404. SUBMISSION OF MEDICAL REPORTS FROM PROVIDERS
This procedure applies to all open worker's compensation claims where medical services are provided and which have not been denied by the Payor.
01. Procedure. In all cases in which a particular injury or occupational disease results in a worker's compensation Claim, the Provider shall submit written Medical Reports for each medical visit to the Payor. Payers and Providers may contract with one another to identify specific records that will be provided in support of billings. The Provider shall also submit the same written Medical Reports to the Claimant upon request. These reports shall be submitted within fourteen (14) days following each evaluation, examination, and/or treatment. The first copy of any such reports shall be provided to the Payor and the Claimant at no charge. If duplicate copies of reports already provided are requested by either the Payor or the Claimant, the Provider may charge the requesting party a reasonable charge to provide the additional reports. Whenever possible, billing information shall be coded using CPT. In the case of Hospitals, reports shall include a Uniform Billing Form 04. In the case of physicians and other Providers supplying outpatient services, this reporting requirement shall include a CMS 1500 form.

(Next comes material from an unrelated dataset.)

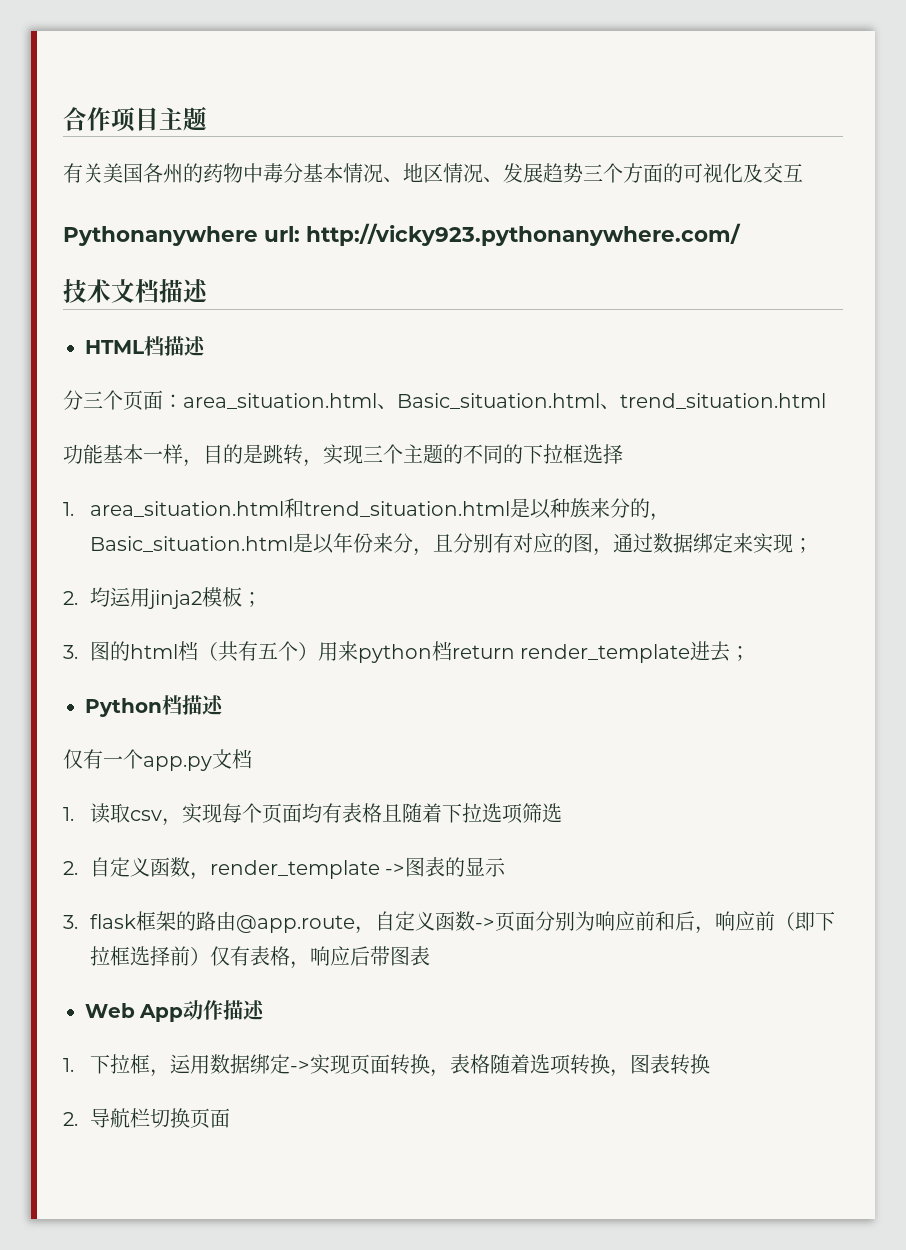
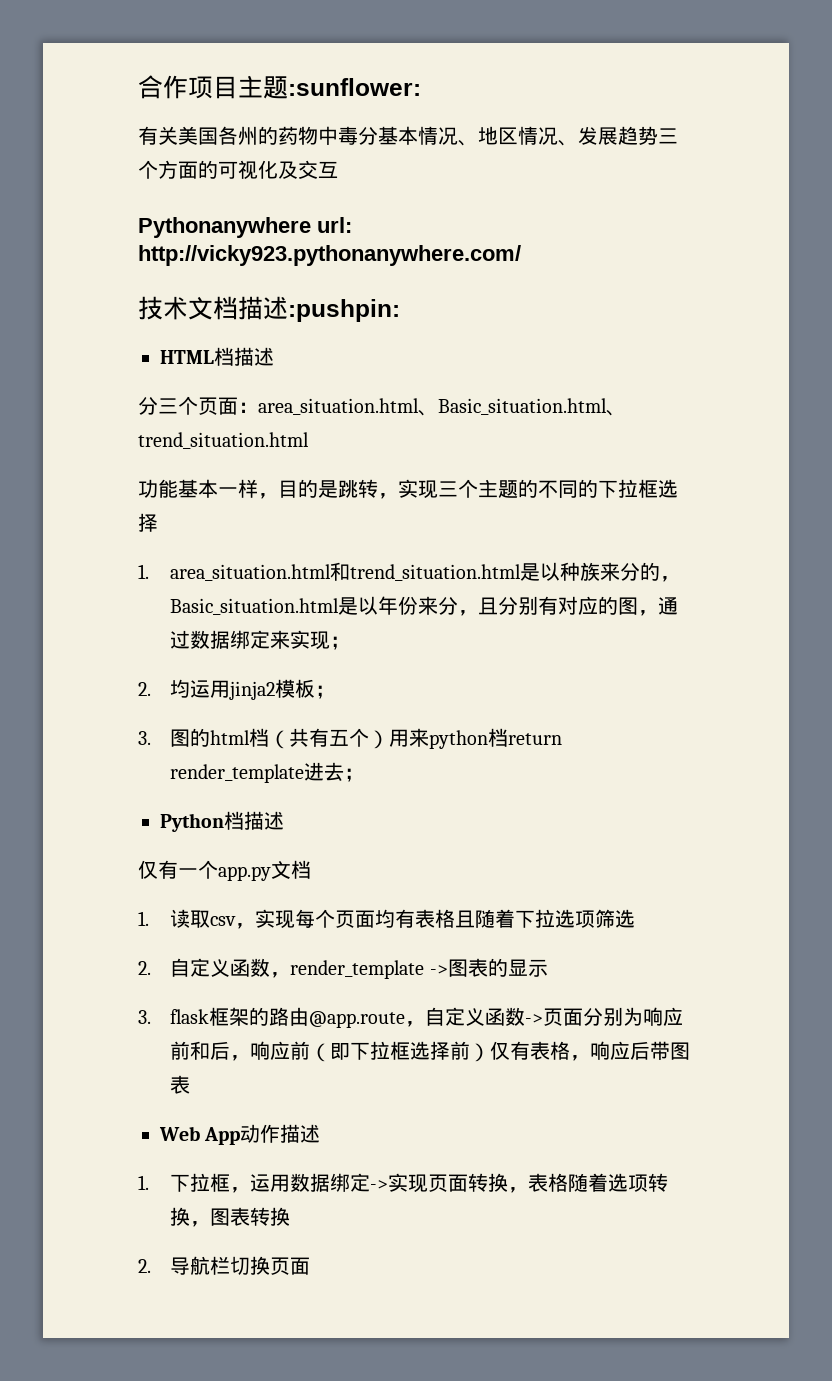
(207, 118) none -> [288,78,421,96] :sunflower:
(208, 291) none -> [288,299,400,322] :pushpin:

a. If an injury or occupational disease results in a Claim, the Employer/Surety or Provider shall submit written reports to the Commission upon request. Such request may either be in writing or telephonic. If a Claim is referred to the Rehabilitation Division, Medical Reports shall be furnished by the Payor or Provider directly to the office that requests such reports. The Payor or Provider shall consider this an on-going request until notice is received that the reports are no longer required.
b. If the injury or occupational disease results in a time-loss Claim, the Payor shall submit copies of medical records containing information regarding the beginning and ending of disability, releases to work whether light duty or regular duty, impairment ratings, physical restrictions to the Commission. Other Medical Reports shall be submitted to the Commission only upon request.
c. ISIF shall receive all copies of Medical Reports, without charge, from either the Claimant or the Payor, depending upon who seeks to join it as a party to a worker's compensation Claim.
d. If the Commission requests Medical Reports from the Payor or Provider, the information shall be provided within a reasonable time period without charge. If information is received for which the Commission has no need, the information may be discarded or destroyed.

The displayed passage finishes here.